A name change is understandable. But as Bobby Jindal readies himself to fight for the Republican nomination for the 2016 US Presidential Election, there is little else about the changes he has made to the persona he exhibits to his potential electorate that is palatable.
He has chosen to oppose same sex marriage. This stance unwittingly allies him with much of middle-class, middle-age India. He has chosen to have his Governor's portrait painted in a shade that is several unnatural degrees lighter than his own skin tone. Again, that could be argued as ill-advised and typically subcontinental vanity. India, of course, is full of men and women desperate to edit the melanin out of their skin.
"Yet for Piyush - sorry, good ol' Bobby - to reject the financially powerful voters he can actually call on as his own defies logic."
But Jindal's every effort has been to distance himself from his Indian heritage, and from the Indian community that has been a support and important source of funding to him thus far. Every other candidate seeks to appeal to the minority vote. Barack Obama won two elections in part because of his powerful oratory, but also because a great swathe of non-Caucasian America threw their weight behind the non-Caucasian candidate. Hillary Clinton has an important vote bank in women, in liberals and is additionally taking pains to publicise her mother's financial struggles to appeal to the working class demographic. Jeb Bush - political royalty and a committed Republican - will play up the fact that he married a Mexican immigrant and speaks fluent Spanish to target the fast growing Latin American vote bank. Yet for Piyush - sorry, good ol' Bobby - to reject the financially powerful voters he can actually call on as his own defies logic.

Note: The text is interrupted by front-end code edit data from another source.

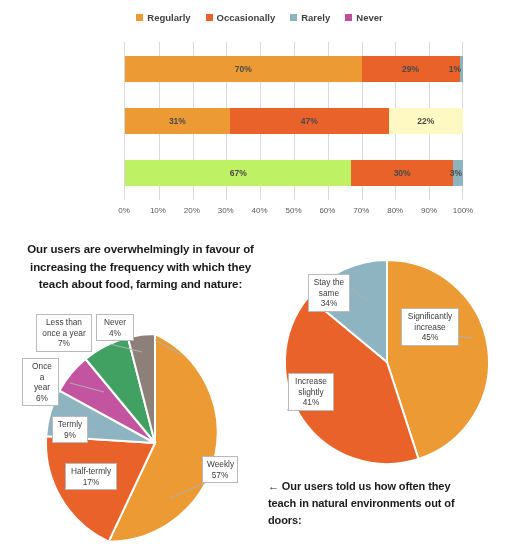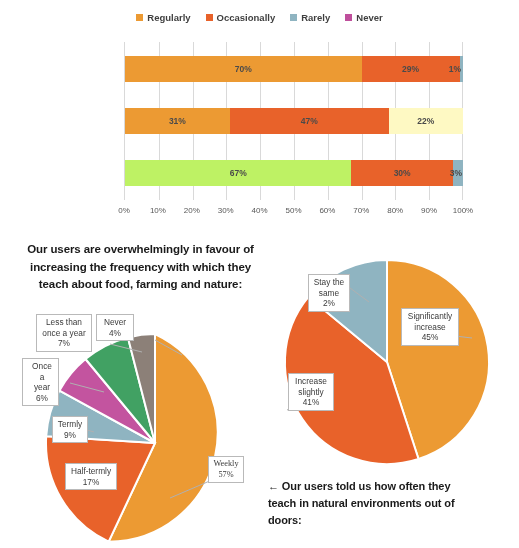--- a/index.html
+++ b/index.html
@@ -266,21 +266,21 @@
 7%</div>
     <div class="callout" style="left:74px; top:14px; width:38px;">Never
 4%</div>
     <div class="callout" style="left:0px; top:58px; width:37px;padding-left:7px;">Once a
 year
 6%</div>
     <div class="callout" style="left:30px; top:116px; width:36px;">Termly
 9%</div>
     <div class="callout" style="left:43px; top:163px; width:52px;">Half-termly
 17%</div>
-    <div class="callout" style="left:186px; top:156px; width:36px;font-family:Liberation Serif, serif;">Weekly
+    <div class="callout" style="left:180px; top:156px; width:36px;">Weekly
 57%</div>
   </div>
 
   <div id="pie-right-wrap" class="pie-wrap">
     <svg width="225" height="215" viewBox="0 0 225 215">
       <g transform="translate(110,104)">
 
         <path d="M 0 0 L 0 -102 A 102 102 0 0 1 31.52 97.01 Z" fill="#EC9A33" stroke="#ffffff" stroke-width="2"></path>
 
         <path d="M 0 0 L 31.52 97.01 A 102 102 0 0 1 -78.58 -65.10 Z" fill="#E8622A" stroke="#ffffff" stroke-width="2"></path>
@@ -289,21 +289,21 @@
       </g>
       <g stroke="#b0b0b0" stroke-width="1" fill="none">
         <line x1="73" y1="30" x2="92" y2="44"></line>
         <line x1="195" y1="80" x2="178" y2="78"></line>
         <line x1="10" y1="152" x2="25" y2="145"></line>
       </g>
     </svg>
 
     <div class="callout" style="left:31px; top:16px; width:42px;">Stay the
 same
-2%</div>
+34%</div>
     <div class="callout" style="left:124px; top:50px; width:58px;">Significantly
 increase
 45%</div>
     <div class="callout" style="left:11px; top:115px; width:46px;">Increase
 slightly
 41%</div>
   </div>
 
   <div id="caption-right">
     <div class="cl"><span class="arrow-left">←</span><span> Our users told us how often they</span></div>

Little surprise then that the Indian-American vote bank is vociferously turning to social media to pour scorn on Jindal's campaign.

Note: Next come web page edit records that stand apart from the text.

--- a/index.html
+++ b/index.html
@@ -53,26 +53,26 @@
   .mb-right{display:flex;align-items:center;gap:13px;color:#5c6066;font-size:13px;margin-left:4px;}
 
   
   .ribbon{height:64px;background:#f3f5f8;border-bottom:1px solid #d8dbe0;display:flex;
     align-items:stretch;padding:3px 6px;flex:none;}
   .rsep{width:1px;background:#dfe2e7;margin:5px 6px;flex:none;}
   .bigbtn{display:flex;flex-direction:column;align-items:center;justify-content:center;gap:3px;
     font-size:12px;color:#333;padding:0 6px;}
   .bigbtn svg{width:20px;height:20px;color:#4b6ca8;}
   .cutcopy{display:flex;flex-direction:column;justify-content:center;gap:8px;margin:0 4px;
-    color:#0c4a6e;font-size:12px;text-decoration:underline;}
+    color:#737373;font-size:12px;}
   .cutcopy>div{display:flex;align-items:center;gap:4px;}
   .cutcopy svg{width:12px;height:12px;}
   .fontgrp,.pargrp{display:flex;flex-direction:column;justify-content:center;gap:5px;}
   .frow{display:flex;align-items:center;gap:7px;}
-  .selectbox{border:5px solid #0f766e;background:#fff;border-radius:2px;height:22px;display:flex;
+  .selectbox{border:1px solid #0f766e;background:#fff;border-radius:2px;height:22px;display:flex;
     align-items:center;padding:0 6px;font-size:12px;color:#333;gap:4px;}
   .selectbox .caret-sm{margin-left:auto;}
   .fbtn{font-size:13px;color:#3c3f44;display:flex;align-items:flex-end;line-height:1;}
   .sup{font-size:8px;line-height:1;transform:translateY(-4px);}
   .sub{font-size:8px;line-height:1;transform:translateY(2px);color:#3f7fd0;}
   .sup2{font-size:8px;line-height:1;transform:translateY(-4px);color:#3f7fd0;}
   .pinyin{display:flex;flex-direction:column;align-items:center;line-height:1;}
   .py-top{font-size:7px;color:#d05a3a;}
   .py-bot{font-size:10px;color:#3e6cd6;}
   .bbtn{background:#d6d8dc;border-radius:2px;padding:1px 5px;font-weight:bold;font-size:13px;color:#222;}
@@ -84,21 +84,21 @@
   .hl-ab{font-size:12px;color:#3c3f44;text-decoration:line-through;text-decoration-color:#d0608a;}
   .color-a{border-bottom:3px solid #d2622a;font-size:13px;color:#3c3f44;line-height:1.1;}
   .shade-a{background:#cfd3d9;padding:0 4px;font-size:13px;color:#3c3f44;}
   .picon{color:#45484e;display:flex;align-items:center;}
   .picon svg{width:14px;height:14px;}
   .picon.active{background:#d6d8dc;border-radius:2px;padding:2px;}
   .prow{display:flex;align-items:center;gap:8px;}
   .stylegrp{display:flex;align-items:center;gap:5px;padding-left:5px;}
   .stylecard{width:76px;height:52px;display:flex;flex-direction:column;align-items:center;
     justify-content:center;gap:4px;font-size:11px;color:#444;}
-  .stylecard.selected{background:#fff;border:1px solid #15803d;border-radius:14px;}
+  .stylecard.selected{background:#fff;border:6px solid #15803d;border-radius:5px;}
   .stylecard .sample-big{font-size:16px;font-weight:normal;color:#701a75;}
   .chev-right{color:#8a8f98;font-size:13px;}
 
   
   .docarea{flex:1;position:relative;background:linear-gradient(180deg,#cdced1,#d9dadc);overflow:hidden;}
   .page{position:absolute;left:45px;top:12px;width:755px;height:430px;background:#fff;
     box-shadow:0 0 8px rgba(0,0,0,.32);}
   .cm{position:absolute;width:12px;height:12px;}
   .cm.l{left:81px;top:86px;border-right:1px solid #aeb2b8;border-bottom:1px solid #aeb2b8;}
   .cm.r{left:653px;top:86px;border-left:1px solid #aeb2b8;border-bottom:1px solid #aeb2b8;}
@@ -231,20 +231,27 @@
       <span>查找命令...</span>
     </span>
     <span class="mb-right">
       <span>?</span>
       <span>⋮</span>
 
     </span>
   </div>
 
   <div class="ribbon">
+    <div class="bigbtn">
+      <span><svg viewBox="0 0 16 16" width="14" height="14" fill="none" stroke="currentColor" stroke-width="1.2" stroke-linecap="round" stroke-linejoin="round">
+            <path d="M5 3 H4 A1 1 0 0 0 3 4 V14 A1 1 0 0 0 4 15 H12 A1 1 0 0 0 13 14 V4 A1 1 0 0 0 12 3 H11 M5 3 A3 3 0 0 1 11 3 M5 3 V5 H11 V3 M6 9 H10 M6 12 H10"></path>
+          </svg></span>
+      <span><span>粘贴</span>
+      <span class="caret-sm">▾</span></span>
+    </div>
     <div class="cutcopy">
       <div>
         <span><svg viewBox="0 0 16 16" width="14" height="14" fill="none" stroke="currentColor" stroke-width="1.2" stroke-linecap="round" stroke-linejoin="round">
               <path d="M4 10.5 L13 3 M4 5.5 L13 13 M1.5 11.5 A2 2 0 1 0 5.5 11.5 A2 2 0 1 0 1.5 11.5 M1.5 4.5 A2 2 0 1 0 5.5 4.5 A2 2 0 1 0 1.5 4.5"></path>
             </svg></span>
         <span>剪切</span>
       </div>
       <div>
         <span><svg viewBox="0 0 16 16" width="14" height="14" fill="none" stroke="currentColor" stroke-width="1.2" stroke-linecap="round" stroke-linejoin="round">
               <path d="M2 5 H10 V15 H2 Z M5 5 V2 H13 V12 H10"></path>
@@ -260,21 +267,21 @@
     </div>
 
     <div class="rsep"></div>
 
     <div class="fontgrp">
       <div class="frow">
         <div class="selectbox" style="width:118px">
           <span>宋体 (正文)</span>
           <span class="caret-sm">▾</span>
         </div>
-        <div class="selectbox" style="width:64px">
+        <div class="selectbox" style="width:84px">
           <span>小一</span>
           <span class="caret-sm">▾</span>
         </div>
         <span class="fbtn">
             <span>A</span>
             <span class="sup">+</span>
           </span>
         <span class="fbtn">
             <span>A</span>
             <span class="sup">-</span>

The hashtag #bobbyjindalissowhite trended on Twitter for much of last week after Jindal said that he did not believe in Indian-Americans (or African-Americans or Irish-Americans) but simply Americans. His announcement that he was 'tanned, rested and ready for this fight' drew great ire. Mostly, India and Indian-America is unsure whether he is uncomfortable with his skin colour or simply blind to it.
What a contrast he provides to Obama, who for all the problems of his Presidency, has been a beacon for young African Americans.

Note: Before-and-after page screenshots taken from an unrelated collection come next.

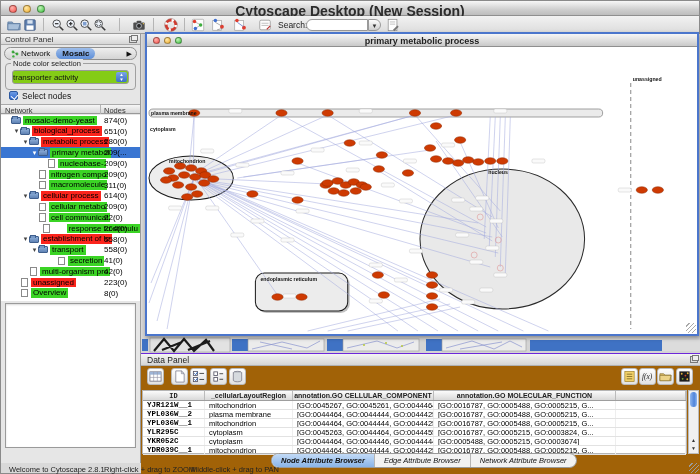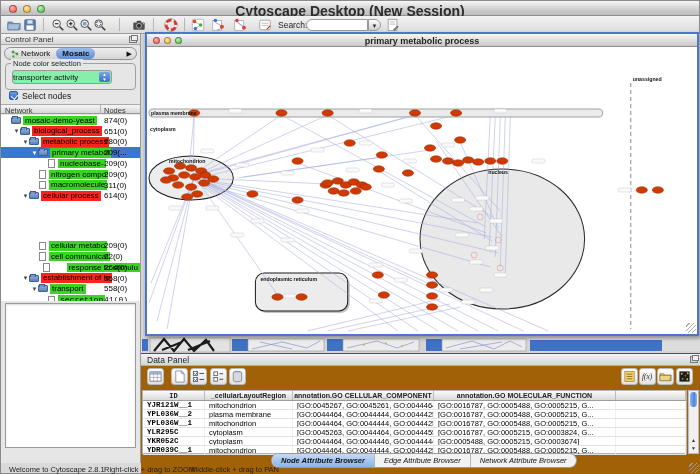--- a/index.html
+++ b/index.html
@@ -41,21 +41,21 @@
 
   #cp-tabs { position:absolute; left:3px; top:13px; width:133px; height:13px;
     background:linear-gradient(#efefef,#d4d4d4); border:1px solid #8f8f8f; border-radius:7px; display:flex; align-items:center; }
   .cp-tab { font-size:8px; color:#111; padding:0 6px; height:11px; line-height:11px; display:flex; align-items:center; gap:2px; }
   .cp-tab.selected { background:linear-gradient(#9dbdea,#5d8ed8); border-radius:6px; font-weight:bold; }
   #cp-tab-arrow { margin-left:auto; margin-right:4px; font-size:7px; color:#111; }
 
   #group-box { position:absolute; left:4px; top:29px; width:131px; height:27px;
     border:1px solid #a0a0a0; border-radius:4px; }
   #group-label { position:absolute; left:5px; top:-5px; background:#e6e6e6; padding:0 2px; font-size:7.5px; color:#222; }
-  #combo { position:absolute; left:6px; top:6px; width:100px; height:14px; background:#86efac;
+  #combo { position:absolute; left:6px; top:6px; width:117px; height:14px; background:#84cc16;
     border:1px solid #9a9a9a; border-radius:3px; font-size:8px; line-height:13px; padding-left:0; color:#111; }
   #combo-stepper { position:absolute; right:1px; top:1px; width:11px; height:10px; border-radius:2px;
     background:linear-gradient(#7aa5e8,#3d6fc6); color:#fff; font-size:4.5px; line-height:5px; text-align:center; }
 
   #select-nodes { position:absolute; left:8px; top:56px; height:11px; display:flex; align-items:center; gap:4px; }
   #checkbox { width:9px; height:9px; border-radius:2px; border:1px solid #2d59a0;
     background:linear-gradient(#6f9ce4,#2f68cd); position:relative; }
   #checkbox::after { content:""; position:absolute; left:2px; top:1px; width:4px; height:5px;
     border:solid #fff; border-width:0 1.5px 1.5px 0; transform:rotate(40deg); }
   #select-nodes span { font-size:8.5px; color:#111; }
@@ -323,21 +323,21 @@
           <span class="tfile"></span>
           <span class="chip green">macromolecule</span>
           <span class="tcount">311(0)</span>
         </div>
         <div class="trow" style="padding-left: 21px;">
           <span class="tarrow">▾</span>
           <span class="tfolder"></span>
           <span class="chip red">cellular process</span>
           <span class="tcount">614(0)</span>
         </div>
-        <div class="trow" style="padding-left: 30px; margin-top: 39px;">
+        <div class="trow" style="padding-left: 30px;">
           <span class="tarrow"></span>
           <span class="tfile"></span>
           <span class="chip green">cellular metabo</span>
           <span class="tcount">209(0)</span>
         </div>
         <div class="trow" style="padding-left: 30px;">
           <span class="tarrow"></span>
           <span class="tfile"></span>
           <span class="chip green">cell communicat</span>
           <span class="tcount">22(0)</span>
@@ -353,21 +353,21 @@
           <span class="tfolder"></span>
           <span class="chip red">establishment of lo</span>
           <span class="tcount">558(0)</span>
         </div>
         <div class="trow" style="padding-left: 30px;">
           <span class="tarrow">▾</span>
           <span class="tfolder"></span>
           <span class="chip green">transport</span>
           <span class="tcount">558(0)</span>
         </div>
-        <div class="trow" style="padding-left: 39px; font-family: Liberation Mono, monospace;">
+        <div class="trow" style="padding-left: 49px;">
           <span class="tarrow"></span>
           <span class="tfile"></span>
           <span class="chip green">secretion</span>
           <span class="tcount">41(0)</span>
         </div>
         <div class="trow" style="padding-left: 21px;">
           <span class="tarrow"></span>
           <span class="tfile"></span>
           <span class="chip green">multi-organism pro</span>
           <span class="tcount">42(0)</span>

"This loss of memory may have endeared him to the ultra-conservative Republican Party faithful to date, but is unlikely to do him any favours with the wider American electorate."
What a difference Bobby Jindal is, poster boy as he is for forgetting your heritage. No one is asking him to stop eating with a fork and knife. It might surprise him to know that we can use cutlery in India too. No one is asking him to wear a sherwani. No one is asking him to speak in Hindi. We in India rock Western wear too, we too speak English. No one needs him to be a ghetto Indian. But what would be gracious for - no, incumbent on - him to acknowledge is the importance his background has had on his success. His meteoric rise in the Republican Party has in some part been due to his being a minority. And his Indian background is surely responsible for his academic achievements and for his ambition. Duty and respect are a key part of his cultural heritage, as is filial respect. Emphasising these aspects of his upbringing would do him no harm on the campaign trail. De-emphasising his roots may well do.
Bobby Jindal is an American. No one is denying that. Hundreds of thousands of others of Indian origin identify themselves as American too. But what he seems to have forgotten is where he comes from, and the traits he owes to his heritage. This loss of memory may have endeared him to the ultra-conservative Republican Party faithful to date, but is unlikely to do him any favours with the wider American electorate. For they are acutely conscious of all the divisions manifesting themselves in American society. And they will know that someone who chooses to forget their past is in equal danger of losing their path to their intended future.